*** Records supplied Section Begins ***

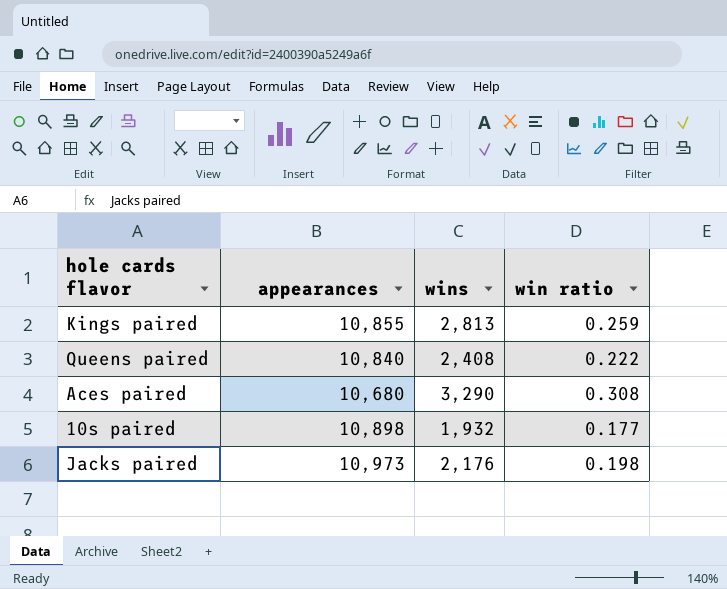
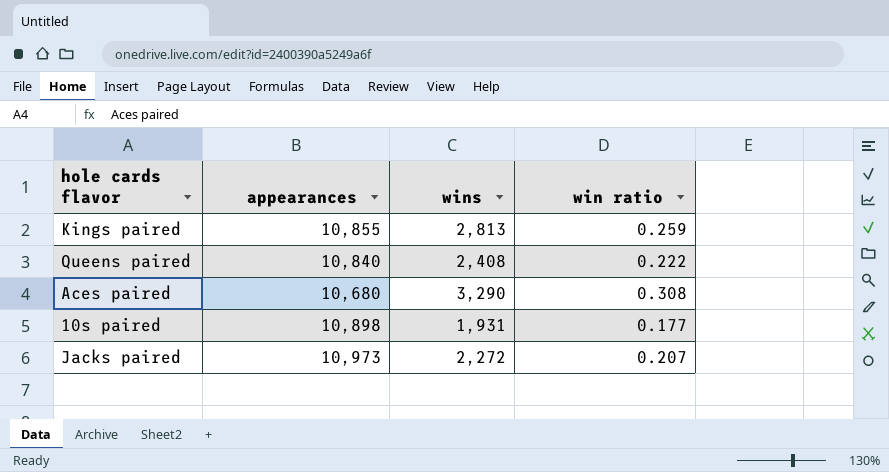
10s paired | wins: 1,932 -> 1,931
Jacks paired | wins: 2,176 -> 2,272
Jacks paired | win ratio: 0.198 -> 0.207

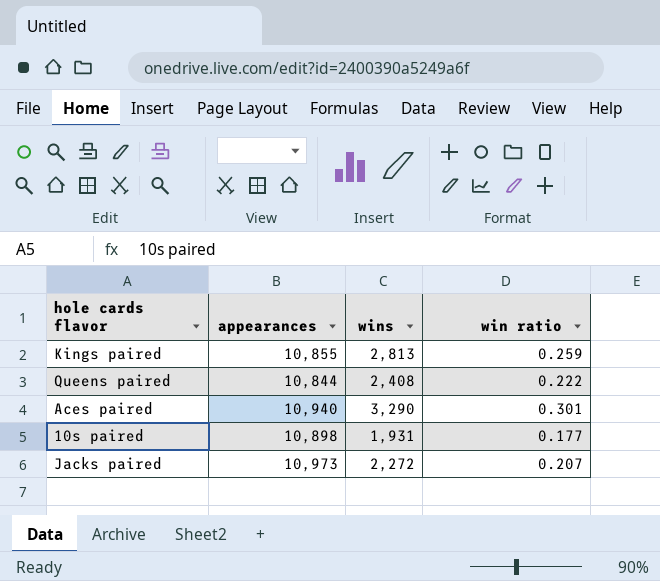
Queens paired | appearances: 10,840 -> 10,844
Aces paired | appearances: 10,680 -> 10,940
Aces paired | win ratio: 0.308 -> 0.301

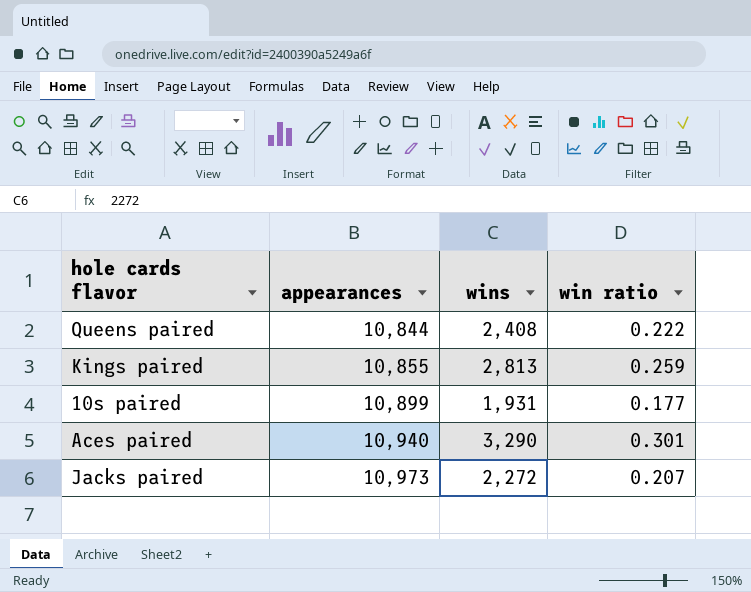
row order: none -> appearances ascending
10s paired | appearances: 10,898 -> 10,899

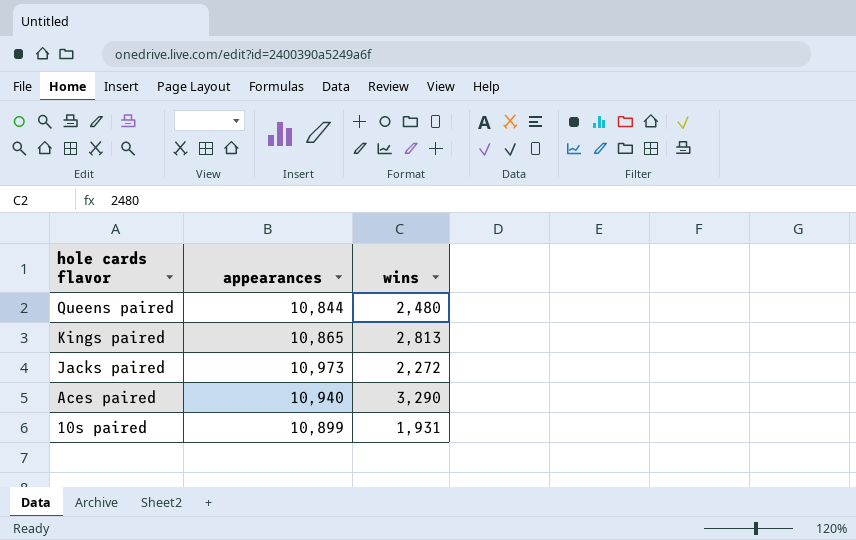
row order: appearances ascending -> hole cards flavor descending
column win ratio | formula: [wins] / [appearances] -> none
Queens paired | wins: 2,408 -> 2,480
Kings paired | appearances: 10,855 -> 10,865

*** Records supplied Section Ends ***
*** Records supplied Section Begins ***

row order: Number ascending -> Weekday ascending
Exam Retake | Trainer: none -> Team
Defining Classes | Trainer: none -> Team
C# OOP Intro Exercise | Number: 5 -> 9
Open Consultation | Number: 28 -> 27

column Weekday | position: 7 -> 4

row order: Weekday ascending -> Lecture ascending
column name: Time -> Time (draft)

*** Records supplied Section Ends ***
*** Records supplied Section Begins ***

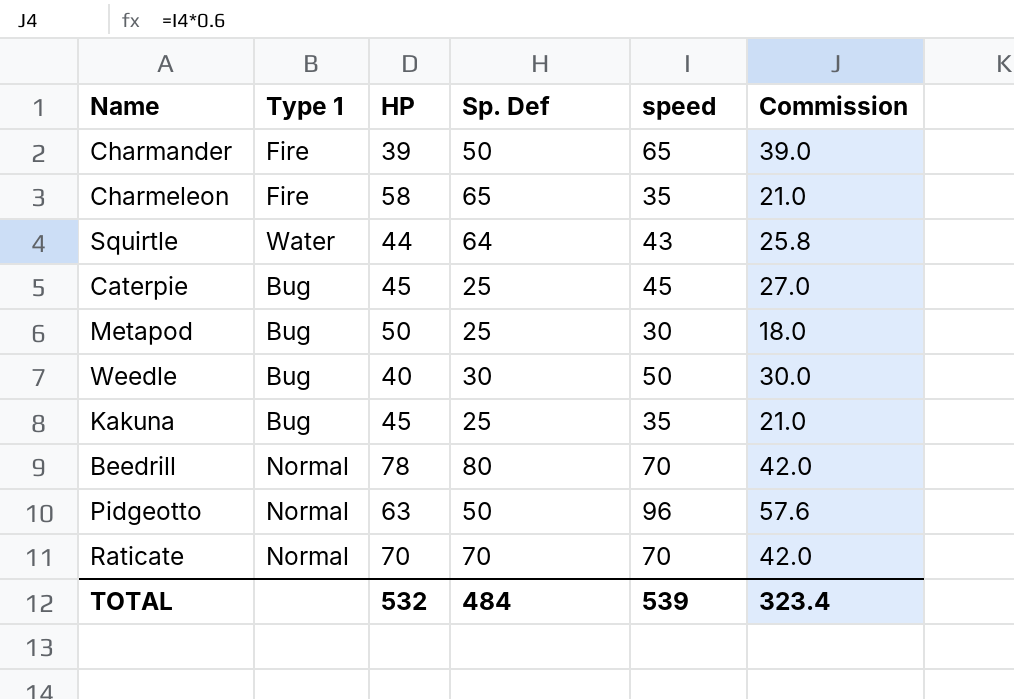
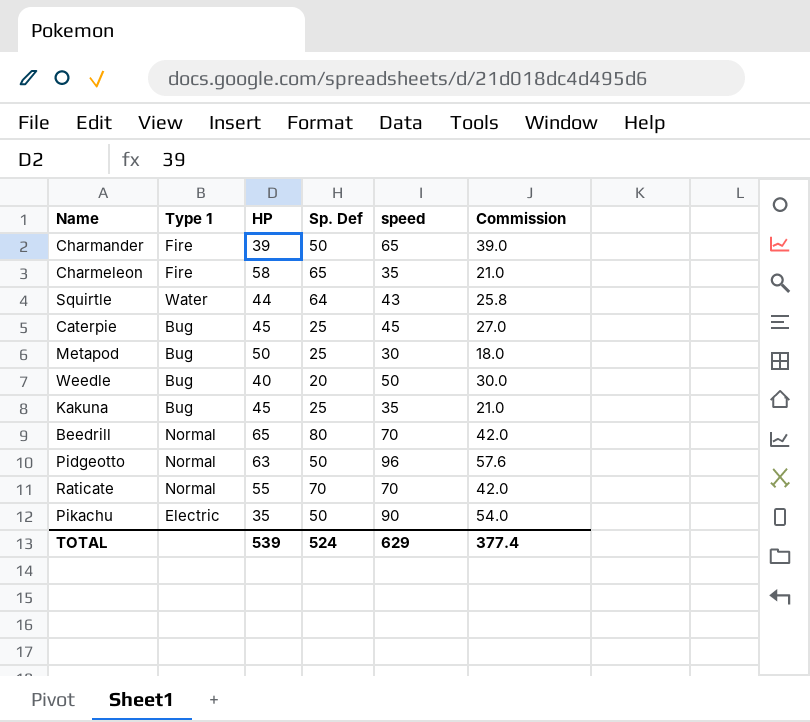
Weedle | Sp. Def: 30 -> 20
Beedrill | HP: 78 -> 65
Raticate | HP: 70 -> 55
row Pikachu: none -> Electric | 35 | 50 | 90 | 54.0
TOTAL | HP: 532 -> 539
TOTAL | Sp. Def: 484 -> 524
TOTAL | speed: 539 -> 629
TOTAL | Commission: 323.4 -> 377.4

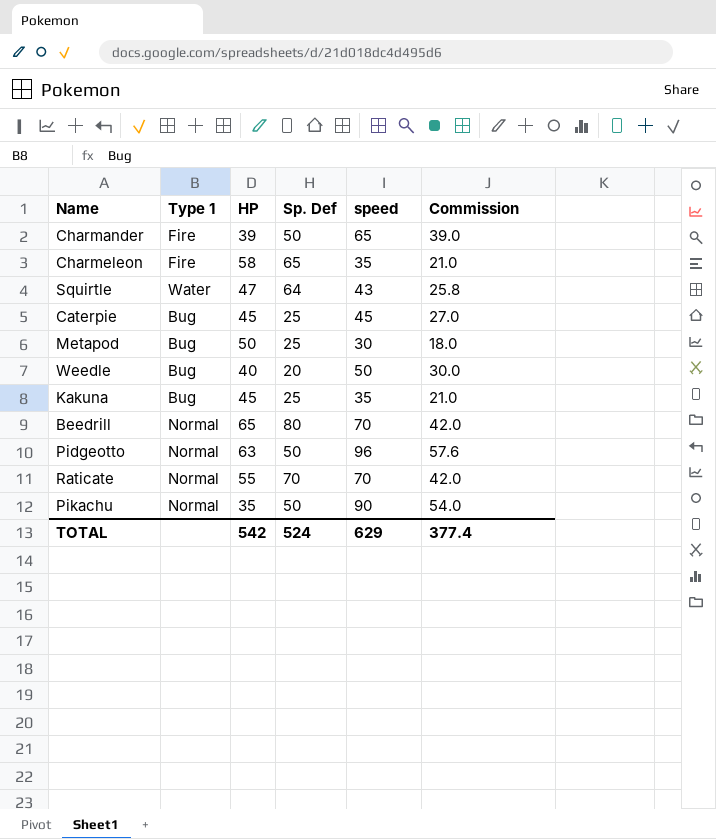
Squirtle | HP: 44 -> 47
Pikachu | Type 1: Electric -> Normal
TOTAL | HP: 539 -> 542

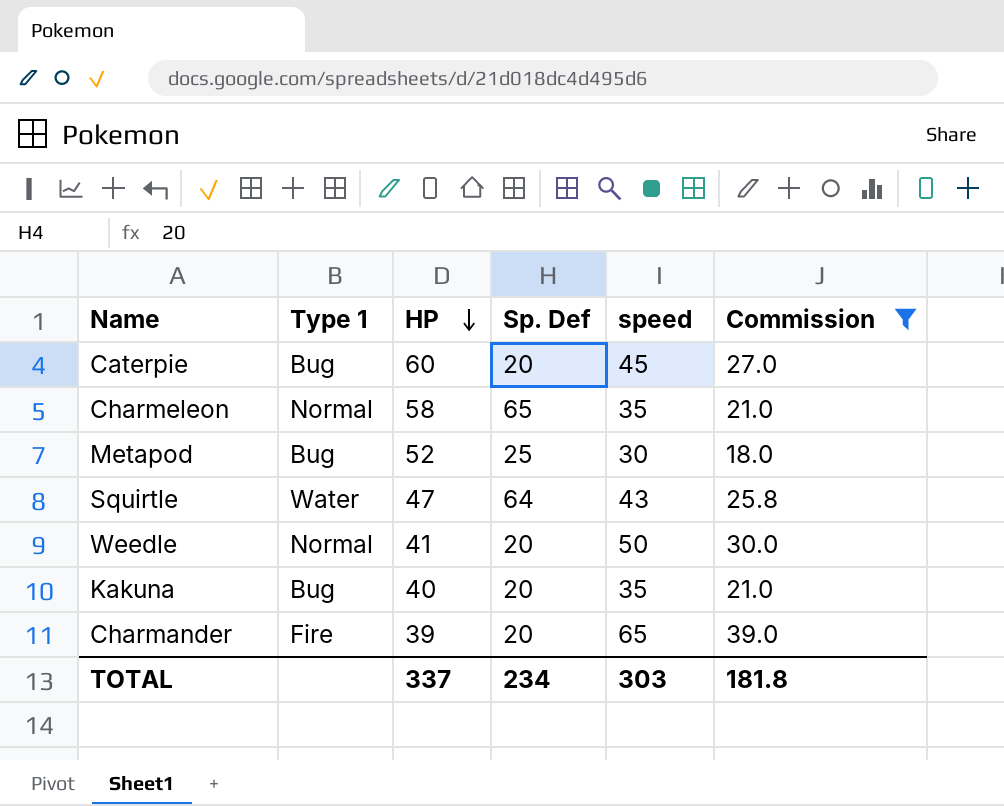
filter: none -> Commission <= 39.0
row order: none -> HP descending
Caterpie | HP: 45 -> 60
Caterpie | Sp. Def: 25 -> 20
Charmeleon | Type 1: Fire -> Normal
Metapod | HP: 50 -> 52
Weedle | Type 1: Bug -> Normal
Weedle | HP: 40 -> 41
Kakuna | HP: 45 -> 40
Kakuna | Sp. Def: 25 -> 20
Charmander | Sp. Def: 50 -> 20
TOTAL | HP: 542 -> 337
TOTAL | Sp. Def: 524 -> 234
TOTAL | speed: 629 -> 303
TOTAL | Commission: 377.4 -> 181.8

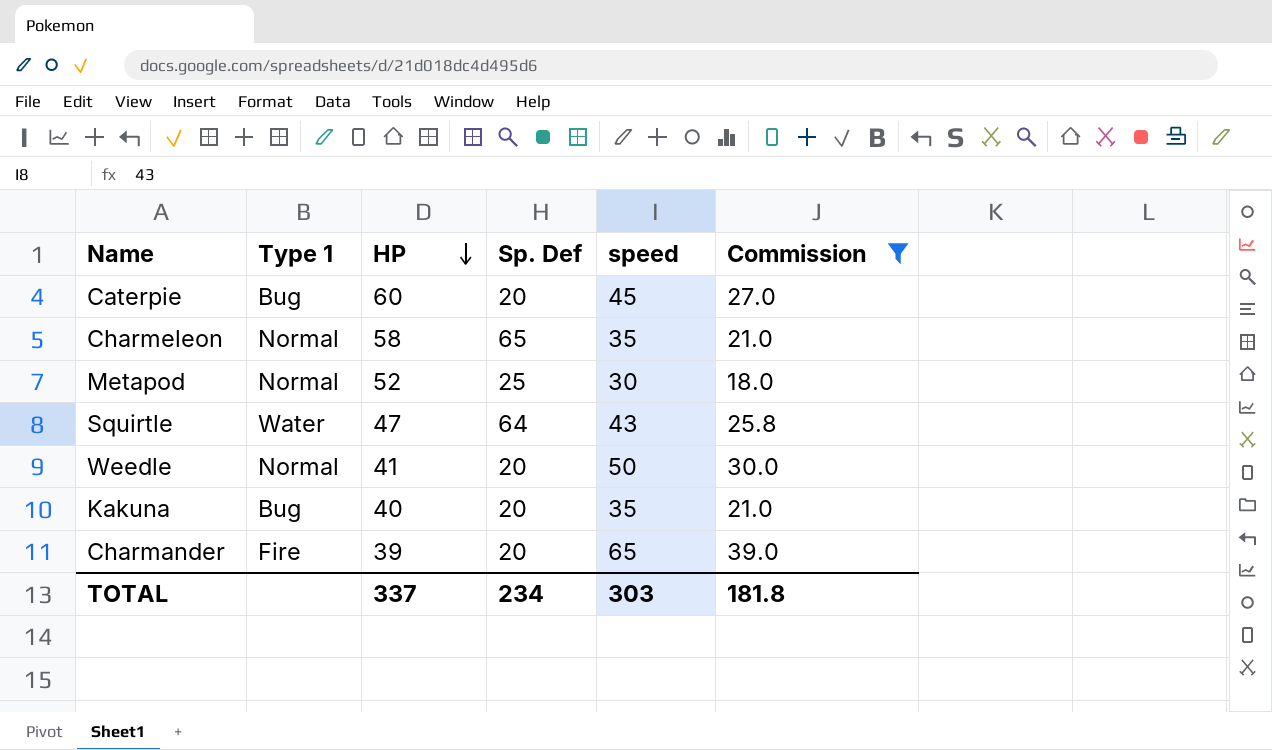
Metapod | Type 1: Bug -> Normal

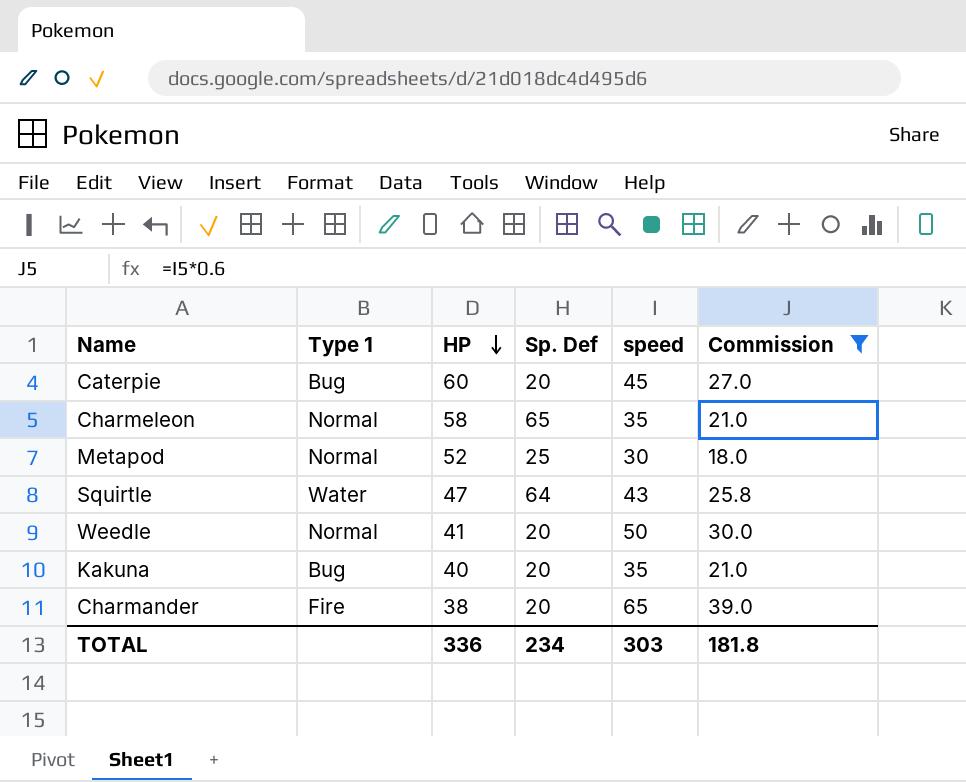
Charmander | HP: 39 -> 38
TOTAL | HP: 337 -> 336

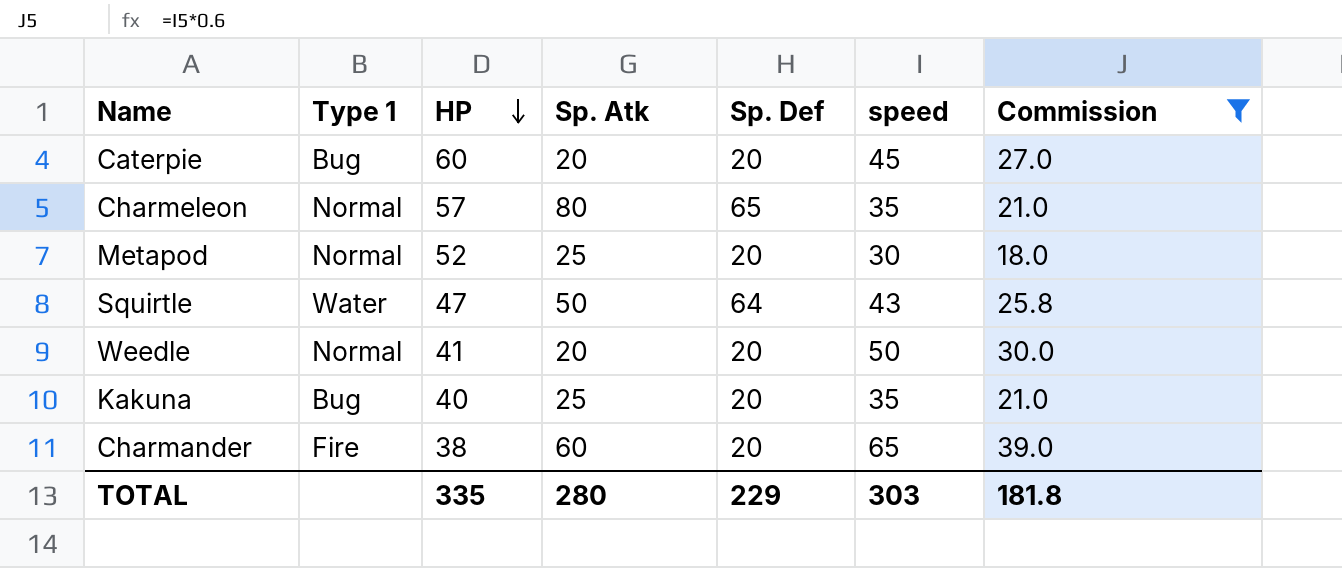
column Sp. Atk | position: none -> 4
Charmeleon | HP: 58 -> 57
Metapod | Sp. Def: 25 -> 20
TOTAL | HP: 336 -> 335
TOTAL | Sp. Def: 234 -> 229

*** Records supplied Section Ends ***

**Task prompt**
Only the lines above from the one containing "Weedle | HP: 40 -> 41" through the one containing "Metapod | Type 1: Bug -> Normal" should be returned, verbatim and inclusive, with pictures excluded.

**Answer**
Weedle | HP: 40 -> 41
Kakuna | HP: 45 -> 40
Kakuna | Sp. Def: 25 -> 20
Charmander | Sp. Def: 50 -> 20
TOTAL | HP: 542 -> 337
TOTAL | Sp. Def: 524 -> 234
TOTAL | speed: 629 -> 303
TOTAL | Commission: 377.4 -> 181.8

Metapod | Type 1: Bug -> Normal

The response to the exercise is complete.